Hallowed be your name.

    Here the word “name” stands for God. The ancient English word “hallowed” means “holy.” This phrase in contemporary English might be better said as, “Holy are you, O God.” We are to recognize the utter difference between humanity and God: only God is holy. Pray with humility to recognize what is false and ask for guidance to reject it. Pray with love for those who teach and guide us to recognize truth, and what is holy.

    The prayer then continues with five petitions.

Your Kingdom come.

    This recognizes the priority that Jesus places on the message that he is ushering in a new Kingdom, in which love, compassion, forgiveness and reconciliation are paramount. Pray with conviction for a stronger faith to live as God would have us live, and that this message will spread throughout the world.

Your will be done, on earth as it is in heaven.

    What Jesus means by “God’s will” is indicated throughout the Sermon on the Mount. It encompasses a call to excellence in living: showing mercy; being hungry for righteousness; eager for spiritual nourishment; and striving to make peace among people and parties in conflict. The sphere of our actions is “on earth.” Jesus asks us to recognize that we have a role to play, working in conjunction with God, to help establish his Kingdom. It is not a prayer that leaves everything up to God, but rather represents a partnership arrangement. Pray with trust for the guidance of the Holy Spirit in understanding what God wants us to realize, what actions are required in our own lives to serve others, and what is needed to bring peace and love, growing God’s Kingdom.

Give us this day our daily bread.

    This segment of the prayer turns to the human agenda. It includes all the essentials that are required to get through the day. Pray with expectation for your needs and the needs of others for: spiritual growth; emotional development; intellectual maturity; and physical requirements. Pray with thanksgiving for all the blessings we receive.

Forgive us our debts, as we have also forgiven our debtors.

    Debts/debtors, in this context, is otherwise translated as sins or trespasses. Whichever word is used, it tells us that there is much that we need to do to be part of God’s Kingdom, and to recognize that we fail short in our tasks, as others will also fail. Pray with humility for forgiveness from God when we, and others, have fallen short and have shown prejudice, unkindness. selfishness, and hate.

And do not bring us to the time of trial, but rescue us from the evil one.

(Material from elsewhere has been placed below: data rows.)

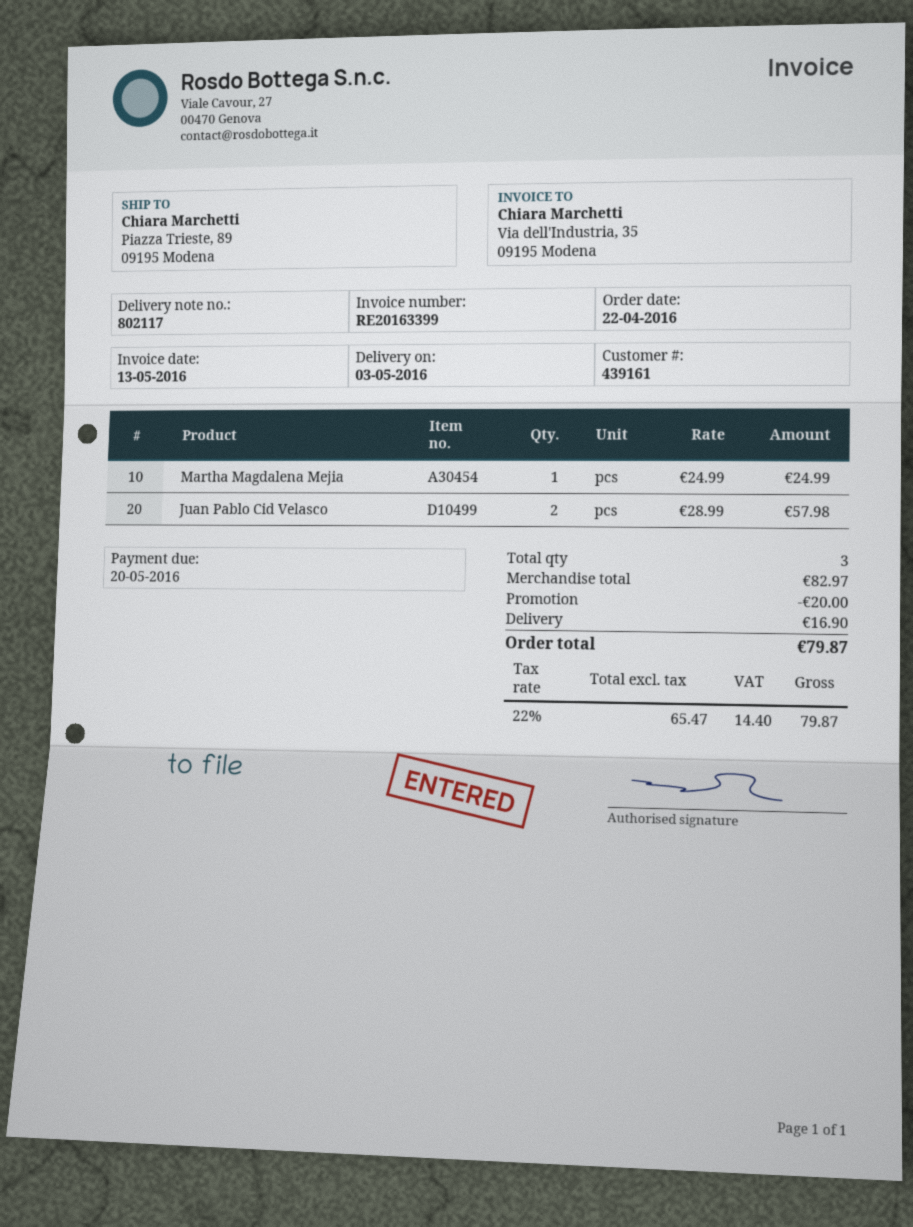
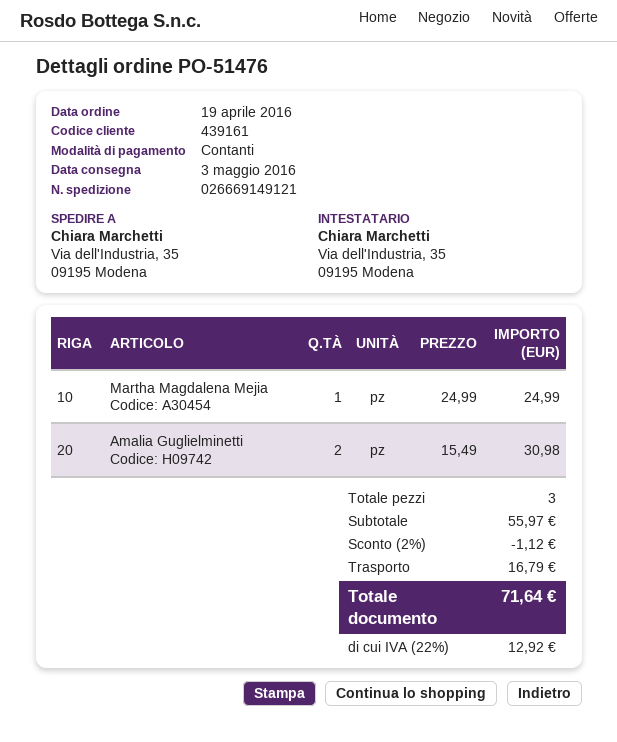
order date: 2016-04-22 -> 2016-04-19
ship to: Piazza Trieste, 89, 09195 Modena -> Via dell'Industria, 35, 09195 Modena
Juan Pablo Cid Velasco: 2 x 28.99 = 57.98 -> none
Amalia Guglielminetti: none -> 2 x 15.49 = 30.98
subtotal: 82.97 -> 55.97
discount: 20.00 -> 1.12
shipping: 16.90 -> 16.79
tax: 22% = 14.40 -> 22% = 12.92
total: 79.87 -> 71.64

    This is a plea for help with avoiding despair, desperation, despondency, and-all the things that remove us from vibrant participation in God’s Kingdom, and deprive us of the ability to think not only of ourselves, but also of others. Pray with confidence for God’s presence when you are tested, when you are tempted to do wrong or fail to do the right thing. Pray with certainty to receive God’s strength when tempted to follow ways that dishonour God.

For the kingdom, the power, and the glory are yours now and forever.

    Matthew ends the prayer without this ending. However, we usually finish by acknowledging God’s power and purpose. Pray with anticipation, acknowledging that what we ask for is God’s to give, and asking for guidance about what we can give. Ask for God’s help when we are in doubt, and lose trust in God’s Divine Presence in all things.

    Amen. We usually end our prayers with the word that in Hebrew means “So be it; truly”.